Friend Gillian Horvath explained about the various strike locations she's been on last night at our Amazing Race (yes, it's reality TV and no, we don't boycott it) watching dinner (this shiksa managed to make a nice brisket and latkes, even though I no longer eat red meat and brisket is a food I never ate with my Italian-American family.) She explained that the Bronson Gate at Paramount has "strike dancing" every Monday at 11 and it also has a "singles strike line" the same day. And I thought it was pretty funny 20 years ago when certain supermarkets in the D.C. area were identified as great places for singles to meet (the up-scale place in McLean was my favorite--rather like a Pavilions, Gelsons, or Bristol Farms is out here in L.A.)

Gillian gave us a demonstration of the "strike dance" choreography, complete with the drill team moves. Priceless. We agreed that the themed strike events are doing a lot to keep morale high during this trying time.

Meanwhile, the AMPTP showed its lack of good faith by walking out of talks Friday with a prearranged PR release blaming everything on the writers--after failing for four days in a row to produce the response to the WGA's counterproposal on Tuesday as they had promised. And Tom Short got IATSE to march in what was, in effect, a protest against the WGA strike over the weekend. No wonder they didn't want WGA members to support the demonstration. I have less and less respect for Tom Short every day and I can't help but feel much more sympathy toward the members of Local 600 who clashed with him (and lost their places in the board.) The man is acting like an AMPTP shill.

Some producer was quoted in the L.A. Times as saying the selfish writers don't care about the working stiffs.

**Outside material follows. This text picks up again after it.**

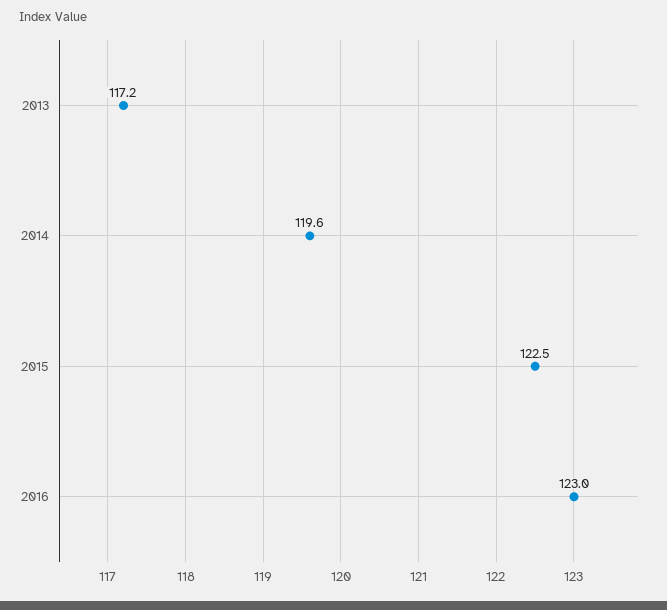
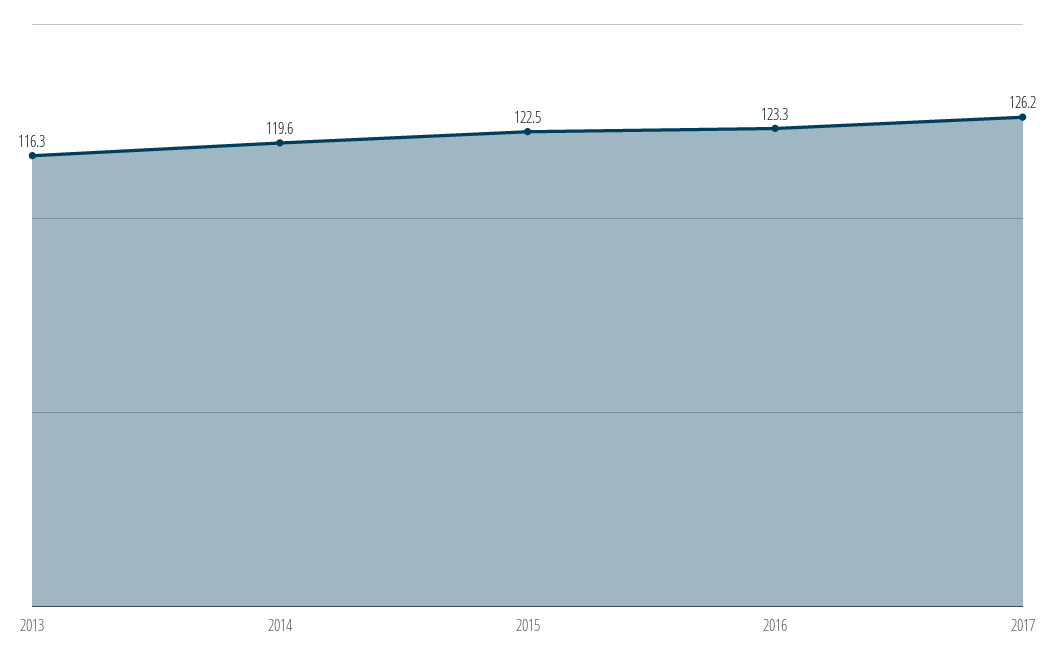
2013: 117.2 -> 116.3
2016: 123 -> 123.3
2017: none -> 126.2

I've got news for said producer: my husband and his colleagues ARE working stiffs.

Thursday, December 6, 2007

Scare Tactics

The Los Angeles Times reported this morning that the AMPTP has done such a poor job of telling its version of the WGA strike story to the public that they've gone out and hired a hard-ball public relations team to take over from the in-house effort and combat the very good job the WGA has done to tell its story to the world. Isn't it amazing what good writers can do? The article is here, and it should be a warning to all WGA members about what is to come in terms of devisive tactics so the studios win. Given this warning, nothing which is said by the AMPTP should be taken as the truth. I hope people remember this.

PR professionals profess that getting the truth out quickly is the best way to counter potential bad publicity. But when the truth is that you are greedy, scum-sucking weasels like the corporations which make up the AMPTP, it's very hard to tell the truth. That's why PR professionals are also known as hacks and flacks and are likely to work for anyone who will pay them. I have no doubt that the price of this publicity campaign will cost the AMPTP far more than the paltry $151 million over three years requested by the WGA for its members. Just watch.